#### Supplied information ####

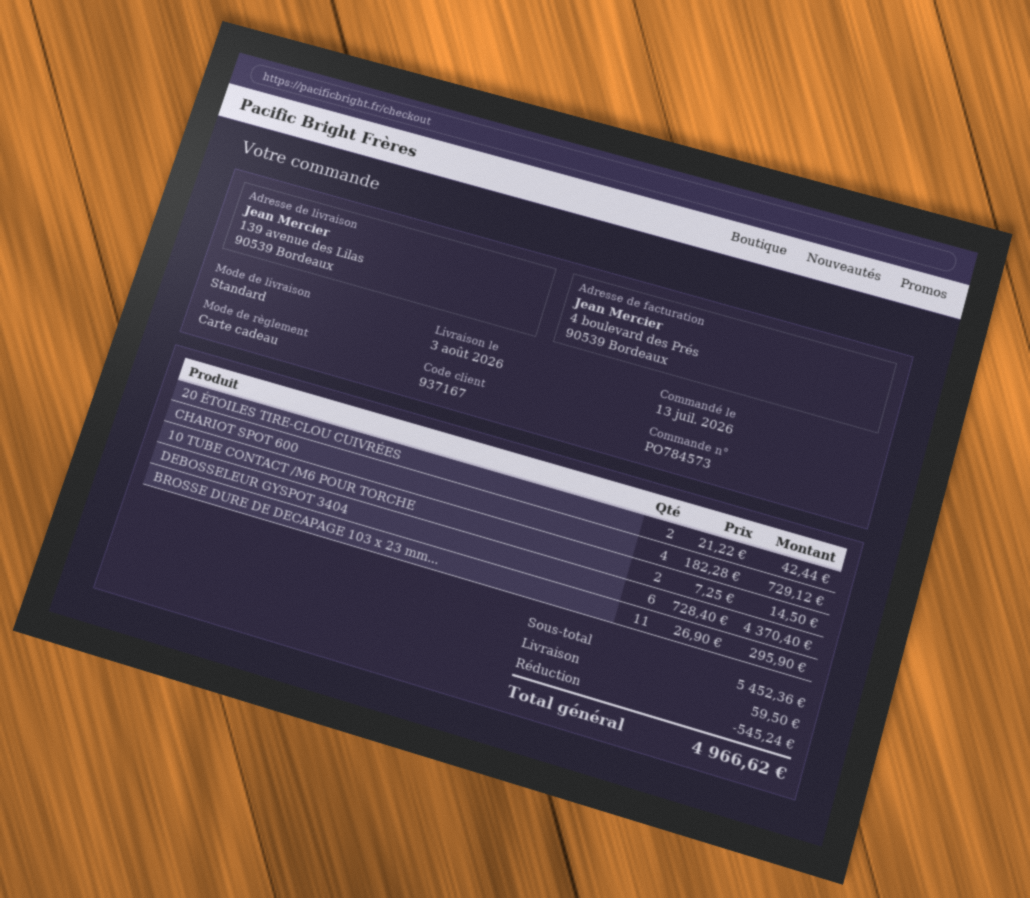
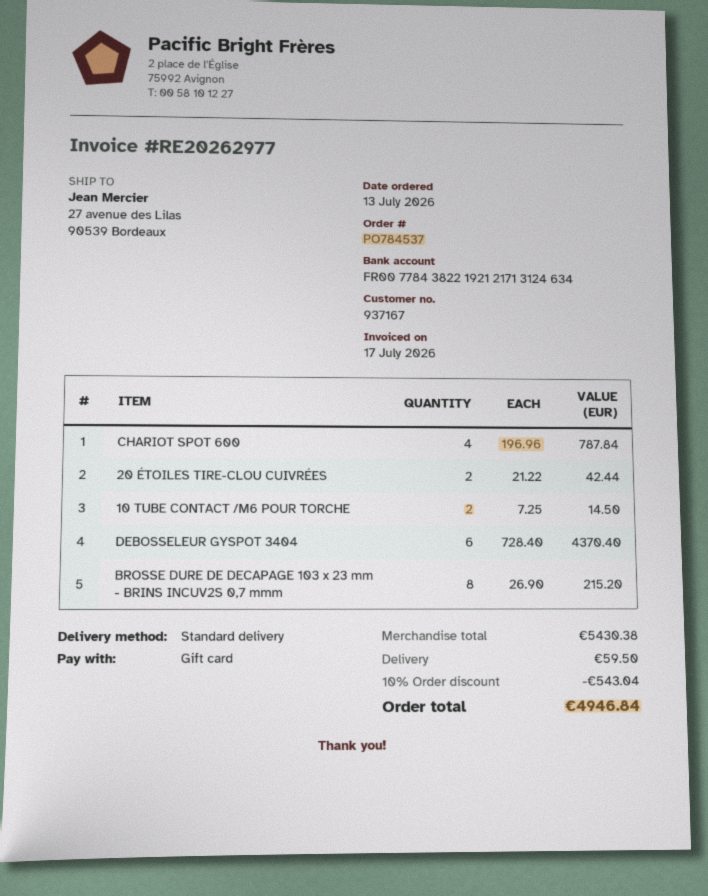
order number: PO784573 -> PO784537
ship to: 139 avenue des Lilas, 90539 Bordeaux -> 27 avenue des Lilas, 90539 Bordeaux
CHARIOT SPOT 600: 4 x 182.28 = 729.12 -> 4 x 196.96 = 787.84
BROSSE DURE DE DECAPAGE 103 x 23 mm...: 11 x 26.90 = 295.90 -> 8 x 26.90 = 215.20
subtotal: 5452.36 -> 5430.38
discount: 545.24 -> 543.04
total: 4966.62 -> 4946.84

####

=== Work order ===
Starting at the line that contains "BROSSE DURE DE", transcribe every line through the last line of the entries above, exactly, and nothing else.

=== Solution for this task ===
BROSSE DURE DE DECAPAGE 103 x 23 mm...: 11 x 26.90 = 295.90 -> 8 x 26.90 = 215.20
subtotal: 5452.36 -> 5430.38
discount: 545.24 -> 543.04
total: 4966.62 -> 4946.84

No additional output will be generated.